In reality, this is merely reiterating a Tweet (with some caps lock for emphasis) sent to President Trump over a month ago by Tesla CEO Elon Musk that criticized China for the same tactic.
To make matters more complicated, the United States recently began the process of rolling back Obama-era fuel economy standards, loosening the rope on any given manufacturer's fleetwide fuel economy requirements. Except, of course, for imported vehicles.
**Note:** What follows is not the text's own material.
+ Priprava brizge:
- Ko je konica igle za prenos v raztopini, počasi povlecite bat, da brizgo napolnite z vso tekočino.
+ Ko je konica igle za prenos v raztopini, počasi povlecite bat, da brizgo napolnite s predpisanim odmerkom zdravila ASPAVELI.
You see, rather than create a black and white tariff increase on imported vehicles, the administration looks to increase the cost to comply with fuel economy standards for manufacturers of foreign vehicles made outside of the United States. This may effectively raise the price of imported vehicles and push the sales of domestic cars, which have the potential to become more affordable due to the decreased regulatory constraints.
This particular incentive is very helpful for companies whose vehicles are manufactured in the United States, regardless of which country the manufacturer calls home. Vehicles that aren't manufactured in a foreign country and imported become exempt from more stringent regulations, pushing for an incentive for manufacturers to build cars stateside. This does not solve the inherent problem of EV manufacturers losing the tax incentive to foreign automakers, especially in a time where electrification adoption is in its infancy.
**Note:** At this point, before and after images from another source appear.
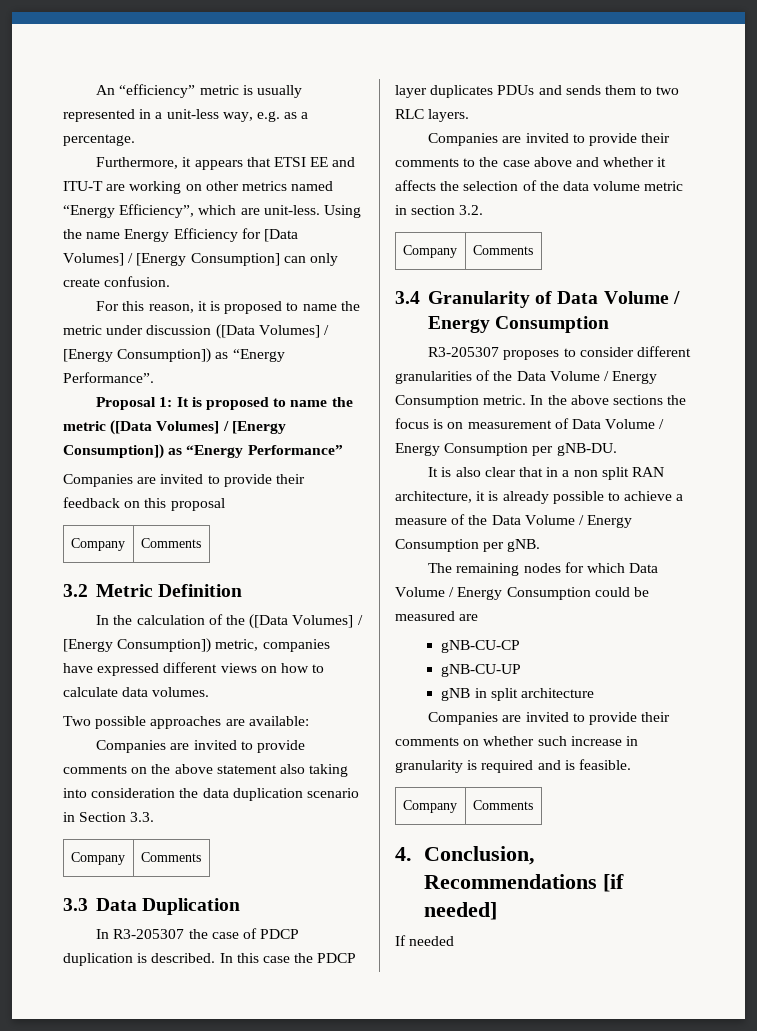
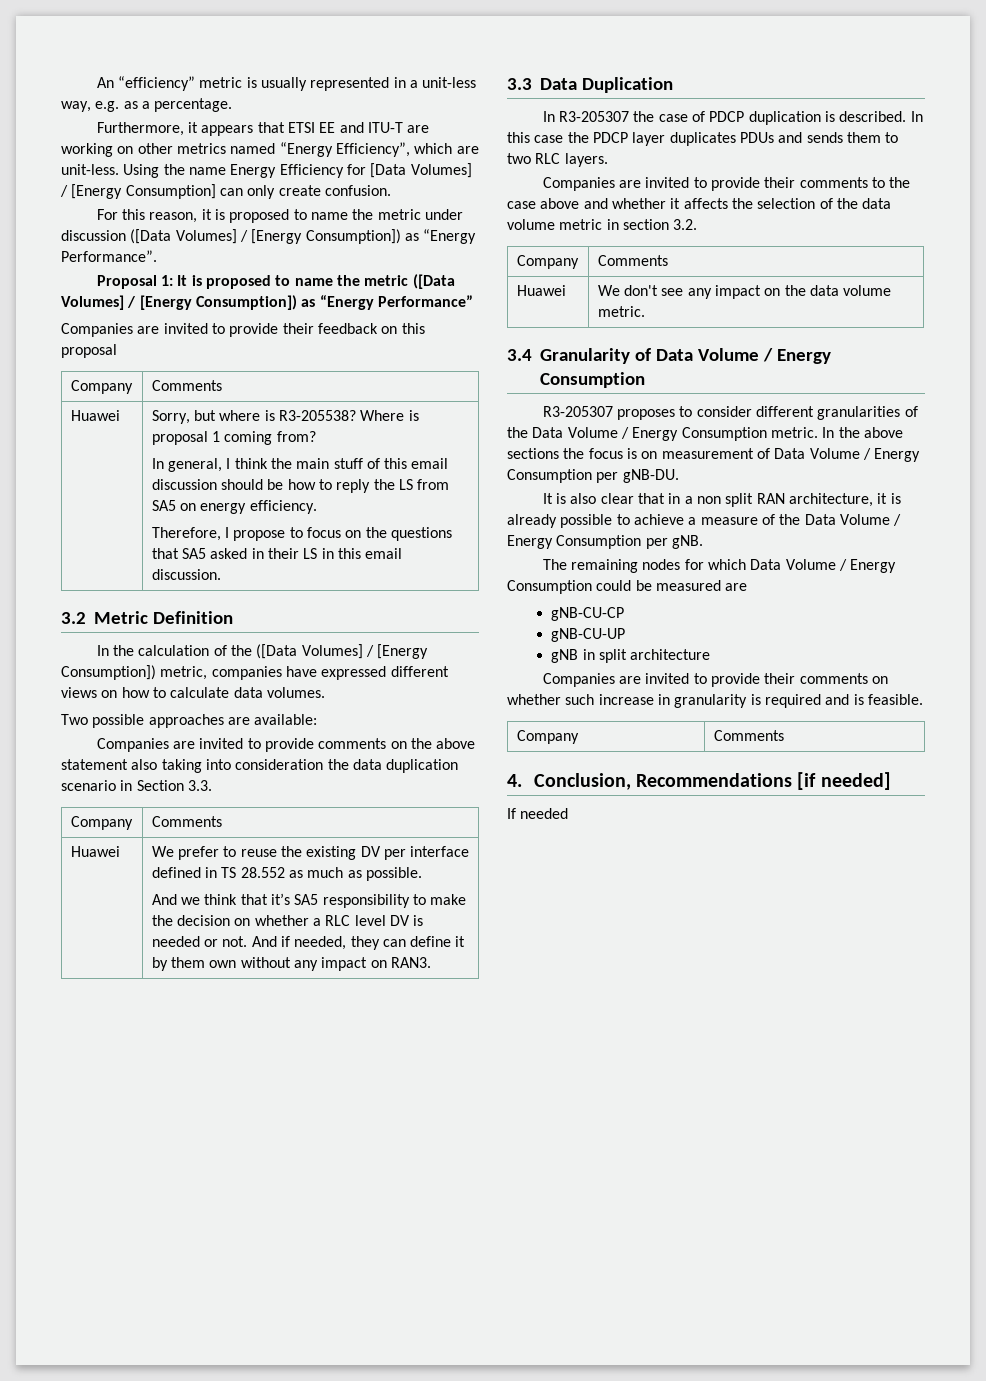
+ Huawei | Sorry, but where is R3-205538? Where is proposal 1 coming from?
+ In general, I think the main stuff of this email discussion should be how to reply the LS from SA5 on energy efficiency.
+ Therefore, I propose to focus on the questions that SA5 asked in their LS in this email discussion.
+ Huawei | We prefer to reuse the existing DV per interface defined in TS 28.552 as much as possible.
+ And we think that it’s SA5 responsibility to make the decision on whether a RLC level DV is needed or not. And if needed, they can define it by them own without any impact on RAN3.
+ Huawei | We don't see any impact on the data volume metric.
"Foreign" automobiles manufactured in the U.S. can also become more expensive if the automaker opts to use imported steel and aluminum, both of which have the potential for a new 25 percent or 10 percent (respective) import tariff. This throws off a very "buy in America, made in America or else" vibe that is surely off-putting for overseas manufacturers looking to bring affordable cars to the United States.
It's unclear if the Tweet or tariffs are intended to bring foreign manufacturers closer to a breaking point, but they appear to be doing little else than fostering tactics that will ultimately stymie the growth and advancement of the automotive industry as a whole. One thing is certain: The consumer seems to be an afterthought.